Exactly what is written in the records below should be returned, minus the images.
[Start of section]
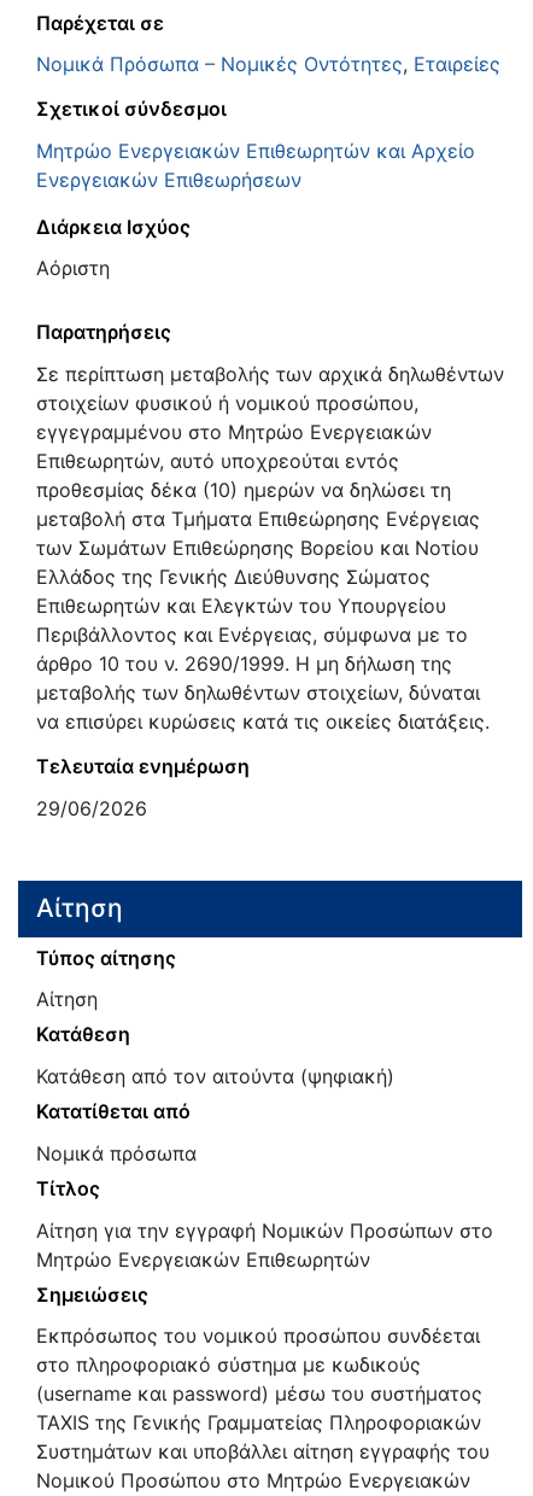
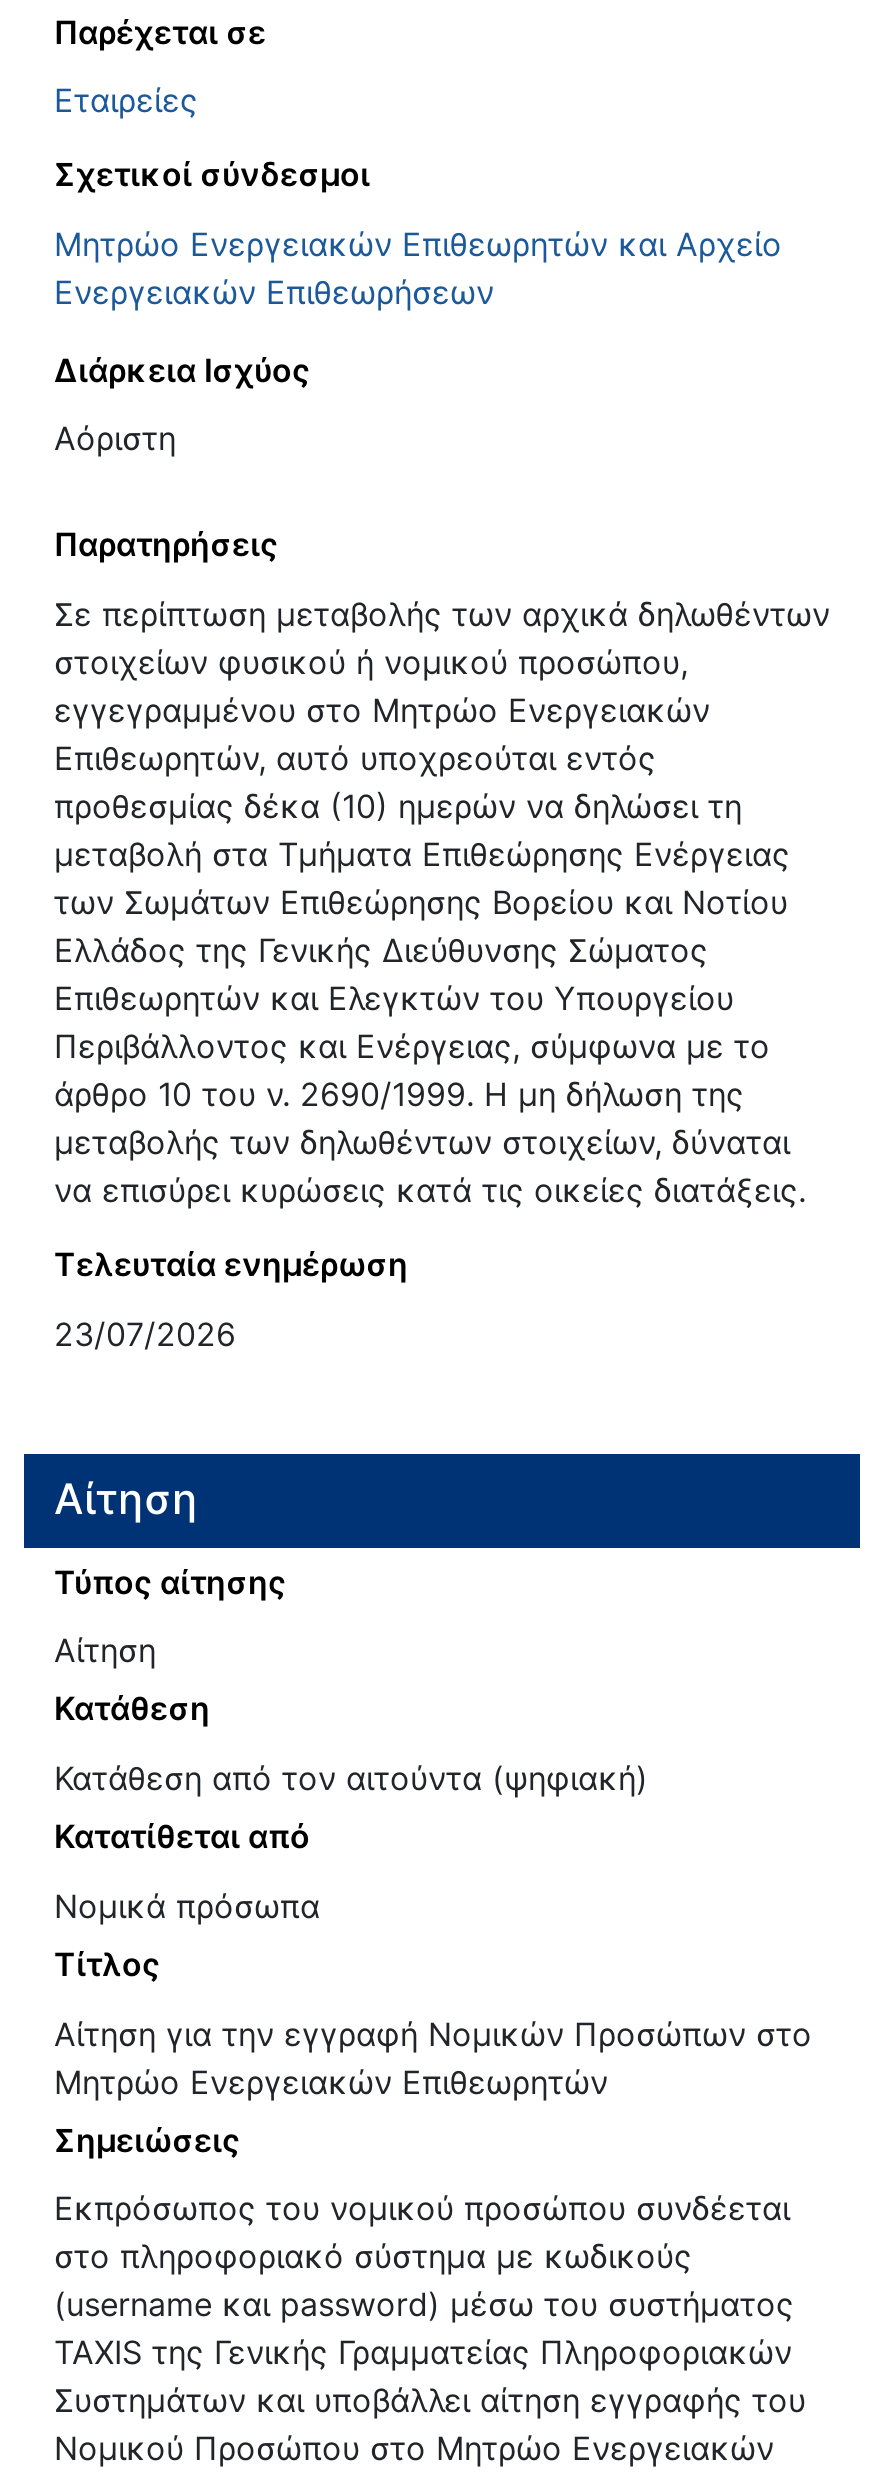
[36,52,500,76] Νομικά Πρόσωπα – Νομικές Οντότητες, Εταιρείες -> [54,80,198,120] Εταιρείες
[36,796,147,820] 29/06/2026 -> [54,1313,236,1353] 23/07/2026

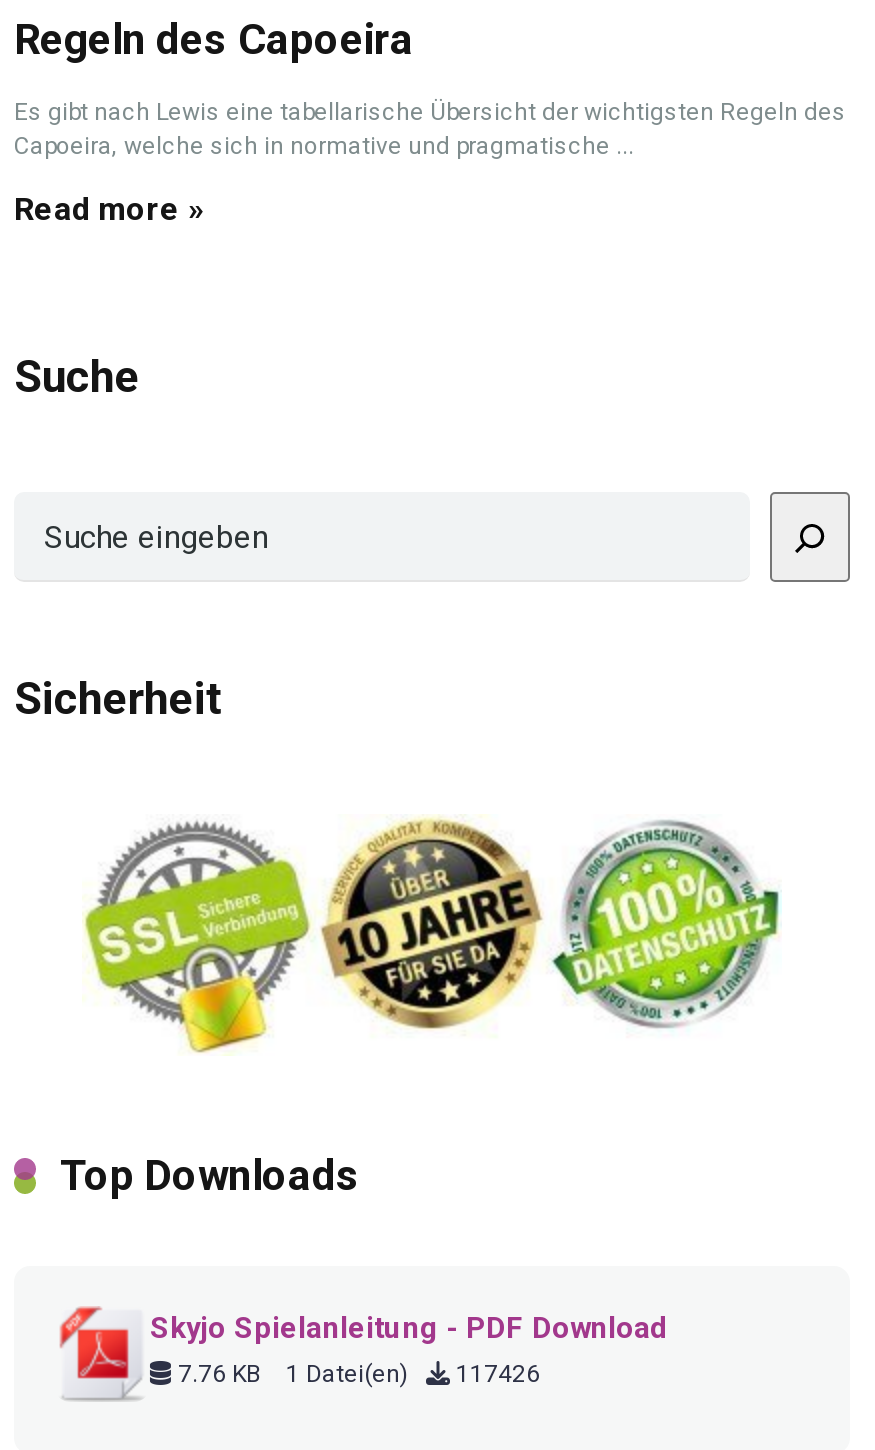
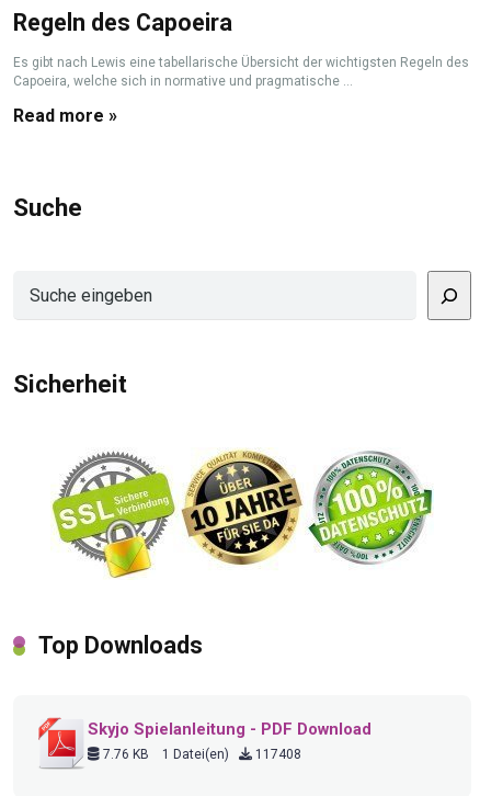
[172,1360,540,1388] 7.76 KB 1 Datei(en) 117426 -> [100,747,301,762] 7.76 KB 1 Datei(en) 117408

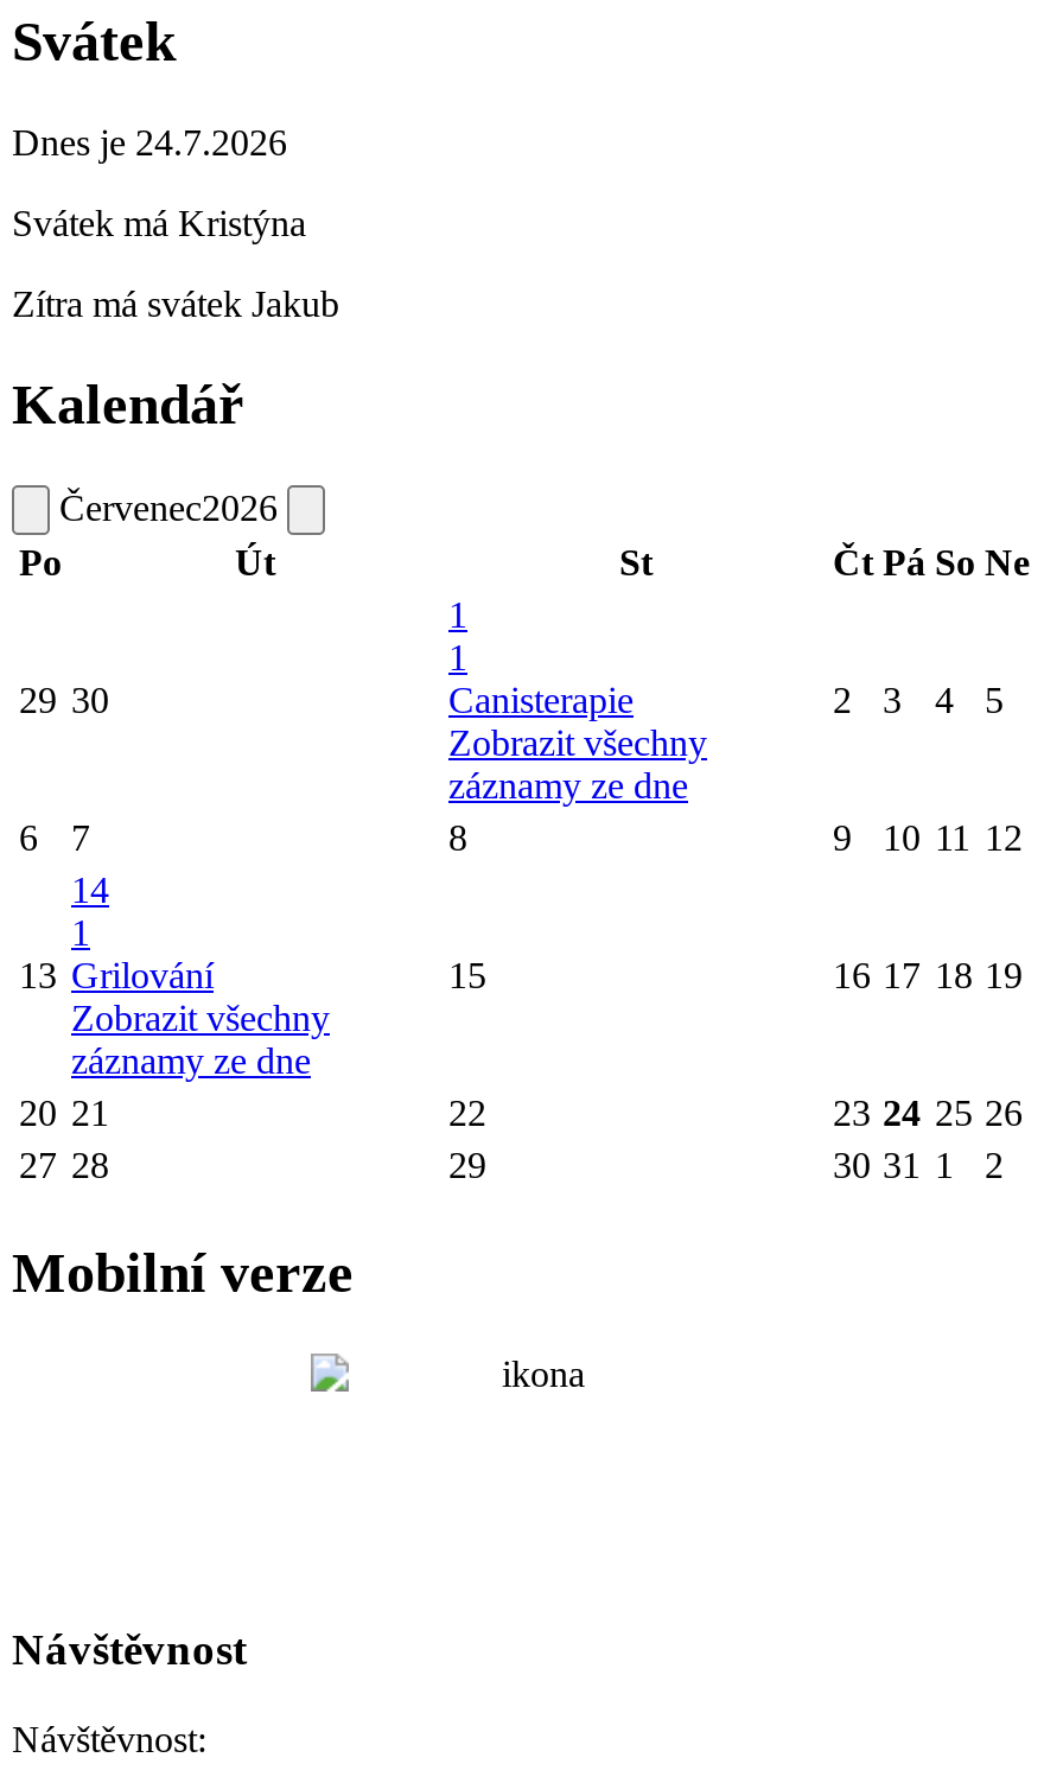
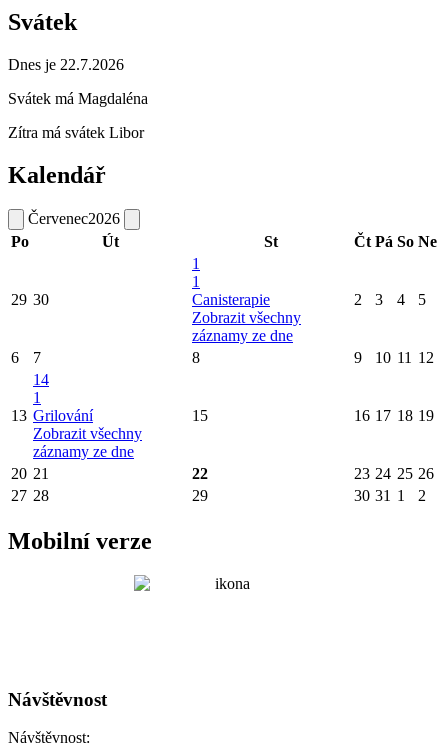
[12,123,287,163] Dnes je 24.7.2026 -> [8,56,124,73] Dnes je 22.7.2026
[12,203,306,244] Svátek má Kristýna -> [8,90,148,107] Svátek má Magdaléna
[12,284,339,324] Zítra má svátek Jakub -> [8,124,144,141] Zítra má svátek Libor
[End of section]
Final answer =
[36,52,500,76] Νομικά Πρόσωπα – Νομικές Οντότητες, Εταιρείες -> [54,80,198,120] Εταιρείες
[36,796,147,820] 29/06/2026 -> [54,1313,236,1353] 23/07/2026

[172,1360,540,1388] 7.76 KB 1 Datei(en) 117426 -> [100,747,301,762] 7.76 KB 1 Datei(en) 117408

[12,123,287,163] Dnes je 24.7.2026 -> [8,56,124,73] Dnes je 22.7.2026
[12,203,306,244] Svátek má Kristýna -> [8,90,148,107] Svátek má Magdaléna
[12,284,339,324] Zítra má svátek Jakub -> [8,124,144,141] Zítra má svátek Libor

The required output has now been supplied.